**Extracted records**
################

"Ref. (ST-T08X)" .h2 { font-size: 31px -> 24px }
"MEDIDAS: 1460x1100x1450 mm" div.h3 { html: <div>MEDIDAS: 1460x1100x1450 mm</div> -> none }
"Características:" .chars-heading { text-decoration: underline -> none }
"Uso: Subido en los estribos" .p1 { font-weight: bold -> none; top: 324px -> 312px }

################

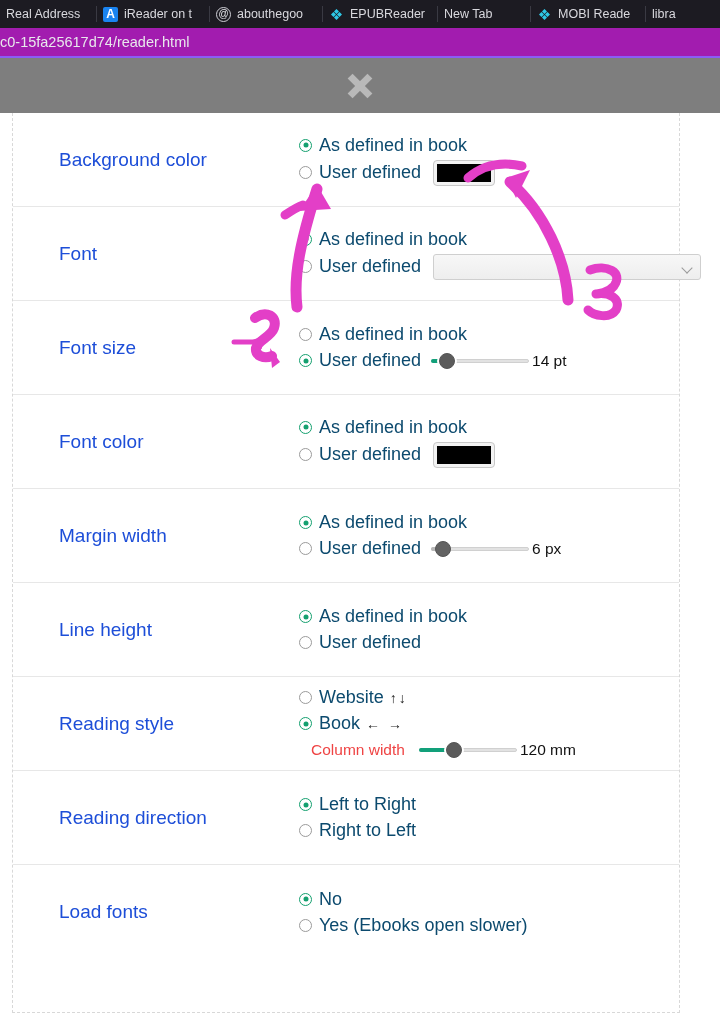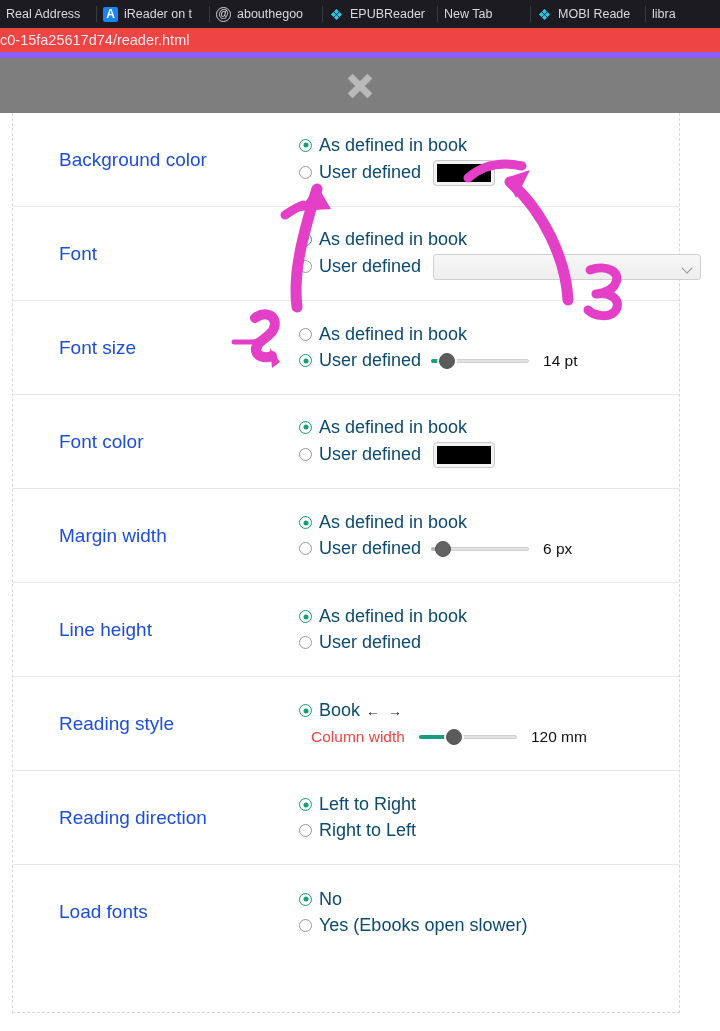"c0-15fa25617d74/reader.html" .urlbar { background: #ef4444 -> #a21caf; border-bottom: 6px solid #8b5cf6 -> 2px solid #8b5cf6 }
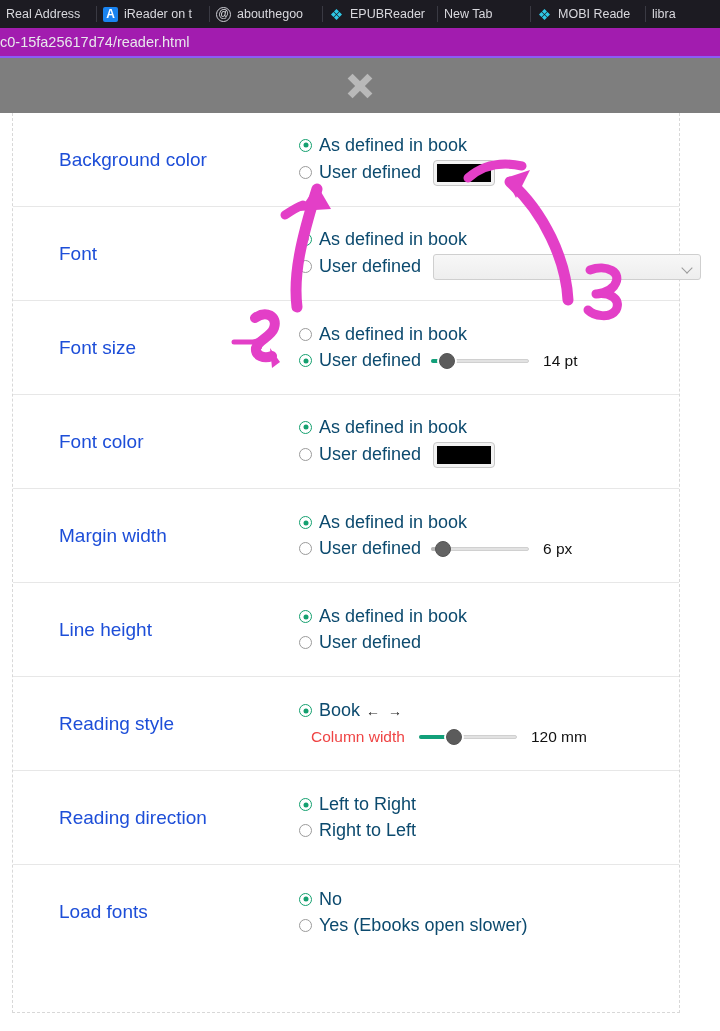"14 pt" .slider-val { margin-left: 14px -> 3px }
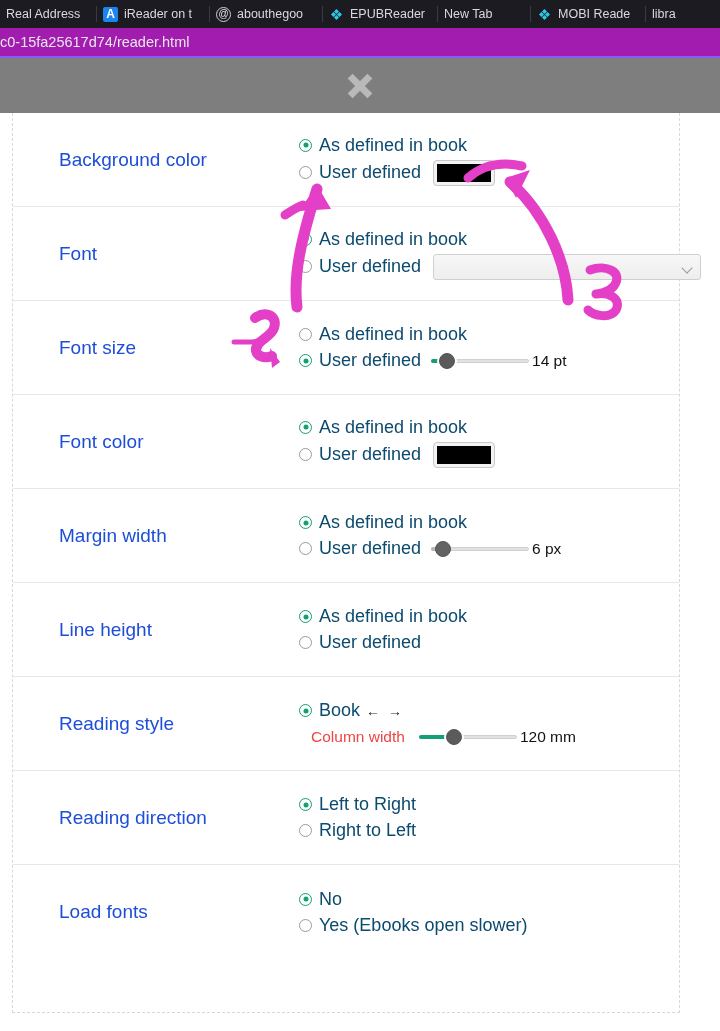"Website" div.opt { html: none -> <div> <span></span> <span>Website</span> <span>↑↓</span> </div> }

################

Please print the lines above word for word, starting at the one with "margin-left: 14px ->" and ending at the one with "html: none ->", both included, and without any picture.

**Expected answer**
"14 pt" .slider-val { margin-left: 14px -> 3px }
"Website" div.opt { html: none -> <div> <span></span> <span>Website</span> <span>↑↓</span> </div> }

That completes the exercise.